Directions:
Each line that contains "space" needs to be copied from the listing.

Records to process:
- Opening Delimiter -
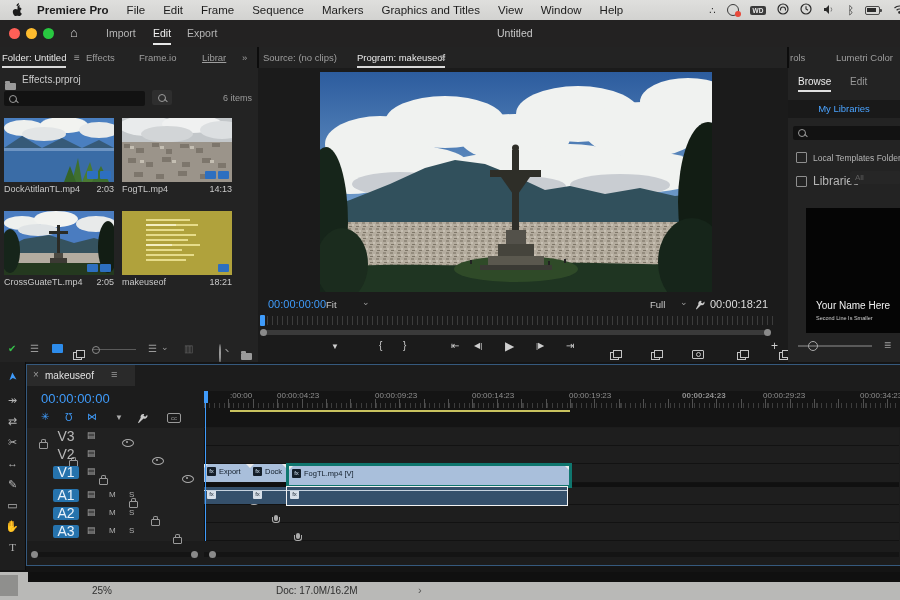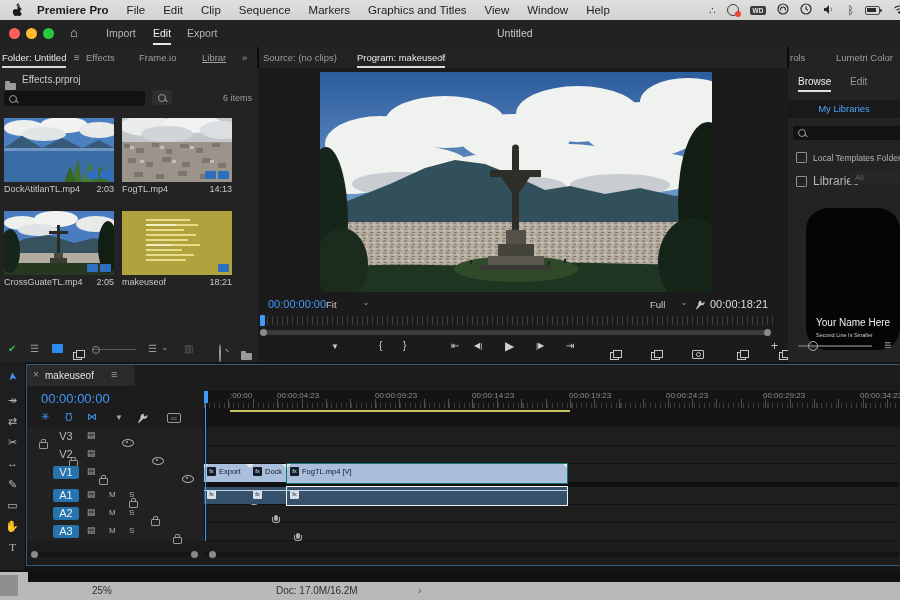--- a/index.html
+++ b/index.html
@@ -81,7 +81,7 @@
     <span class="mi" style="font-weight:bold;">Premiere Pro</span>
     <span class="mi">File</span>
     <span class="mi">Edit</span>
-    <span class="mi">Clip</span>
+    <span class="mi">Frame</span>
     <span class="mi">Sequence</span>
     <span class="mi">Markers</span>
     <span class="mi">Graphics and Titles</span>

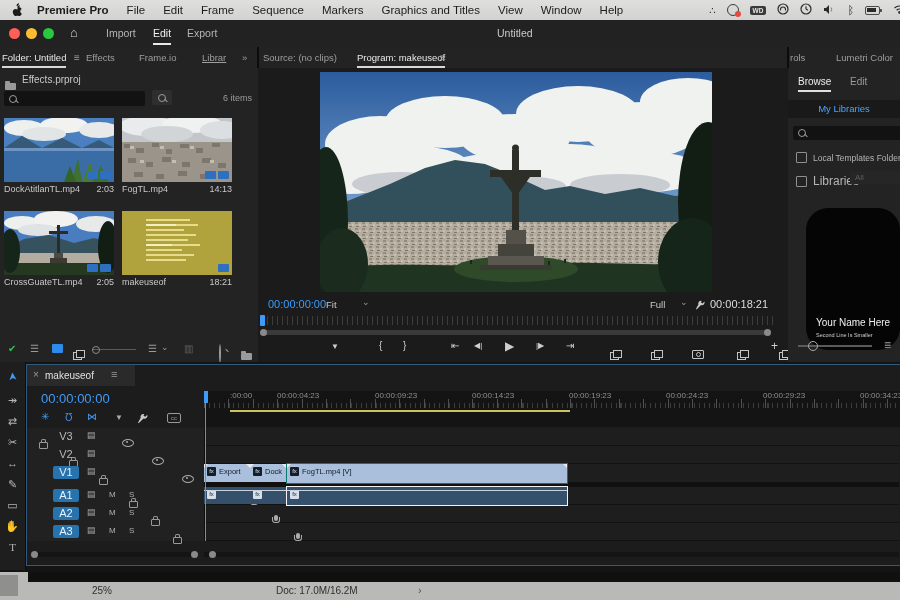--- a/index.html
+++ b/index.html
@@ -417,7 +417,7 @@
       <span style="font-size:12px;color:#b5b5b5;">Libraries</span>
     </div>
     <div class="abs" style="left:62px;top:103px;width:46px;height:13px;background:#262626;border-radius:2px;color:#5f5f5f;font-size:8px;line-height:13px;padding-left:5px;">All</div>
-    <div class="abs" style="left:18px;top:140px;width:94px;height:142px;background:#050505;border-radius:22px;">
+    <div class="abs" style="left:18px;top:140px;width:94px;height:125px;background:#050505;">
       <span class="abs" style="left:10px;bottom:22px;color:#f0f0f0;font-size:10px;white-space:nowrap;">Your Name Here</span>
       <span class="abs" style="left:10px;bottom:12px;color:#cfcfcf;font-size:5.5px;white-space:nowrap;">Second Line Is Smaller</span>
     </div>

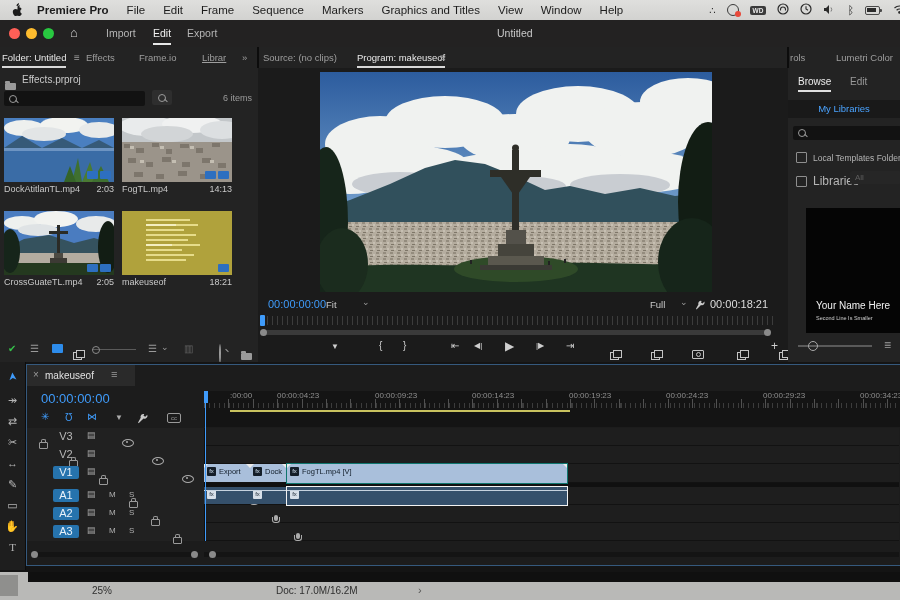--- a/index.html
+++ b/index.html
@@ -470,7 +470,7 @@
         <span class="rlabel" style="left:171px;">00:00:09:23</span>
         <span class="rlabel" style="left:268px;">00:00:14:23</span>
         <span class="rlabel" style="left:365px;">00:00:19:23</span>
-        <span class="rlabel" style="left:462px;">00:00:24:23</span>
+        <span class="rlabel" style="left:478px;font-weight:bold;">00:00:24:23</span>
         <span class="rlabel" style="left:559px;">00:00:29:23</span>
         <span class="rlabel" style="left:656px;">00:00:34:23</span>
         <div class="abs" style="left:0;top:12px;width:696px;height:5px;background:repeating-linear-gradient(to right,#3c3c3c 0 1px,transparent 1px 4.9px);"></div>

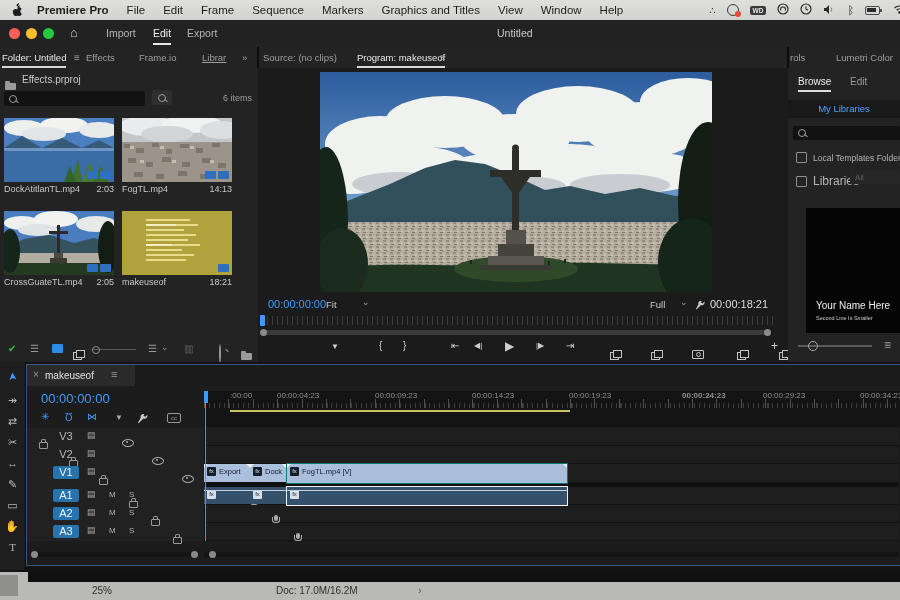--- a/index.html
+++ b/index.html
@@ -52,7 +52,7 @@
   #timeline{left:0;top:362px;width:900px;height:210px;background:#141414;}
   #tl-inner{position:absolute;left:26px;top:2px;width:873px;height:200px;border:1px solid #35597d;background:#1c1c1c;overflow:hidden;}
   .trackrow{position:absolute;left:177px;width:695px;background:#1e1e1e;border-bottom:1px solid #121212;}
-  .hname{position:absolute;width:26px;height:13px;border-radius:2px;font-size:11px;color:#b8b8b8;text-align:center;line-height:13px;}
+  .hname{position:absolute;width:26px;height:13px;border-radius:2px;font-size:14px;color:#b8b8b8;text-align:center;line-height:13px;}
   .hname.tgt{background:#2673ad;color:#eaf2fa;}
   .vclip{position:absolute;height:18px;background:#a9bfdb;border-right:1px solid #2c3a48;}
   .vclip::before{content:'';position:absolute;left:0;top:0;border-top:4px solid #ececec;border-right:4px solid transparent;}

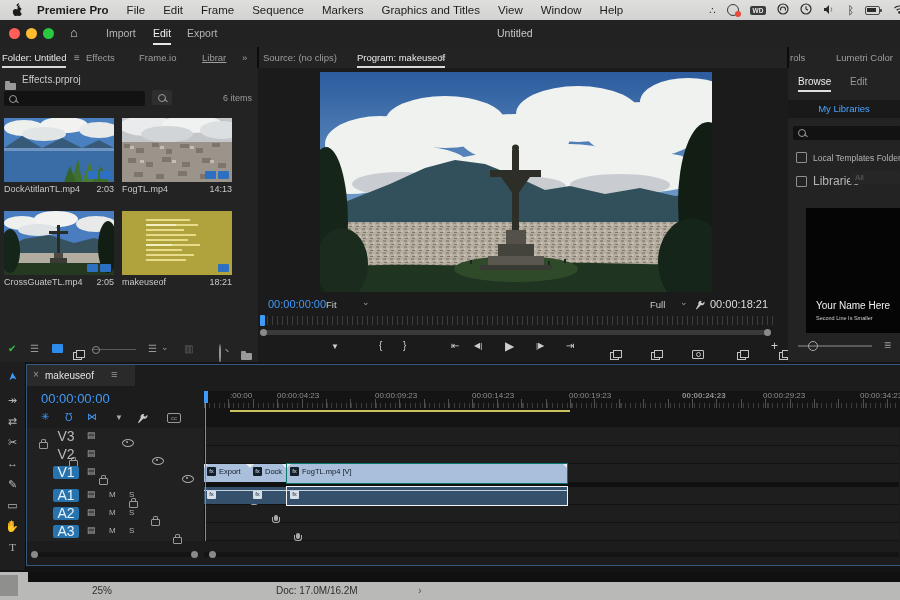--- a/index.html
+++ b/index.html
@@ -533,7 +533,7 @@
         <span class="fx">fx</span>
         <span class="cliplabel">Dock</span>
       </div>
-      <div class="vclip" style="left:259px;top:98px;width:280px;height:19px;border:1px solid #0f766e;">
+      <div class="vclip" style="left:259px;top:98px;width:280px;height:19px;border:3px solid #0f766e;">
         <span class="fx">fx</span>
         <span class="cliplabel">FogTL.mp4 [V]</span>
       </div>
- Closing Delimiter -
Written answer:
       <span class="abs" style="left:10px;bottom:22px;color:#f0f0f0;font-size:10px;white-space:nowrap;">Your Name Here</span>
       <span class="abs" style="left:10px;bottom:12px;color:#cfcfcf;font-size:5.5px;white-space:nowrap;">Second Line Is Smaller</span>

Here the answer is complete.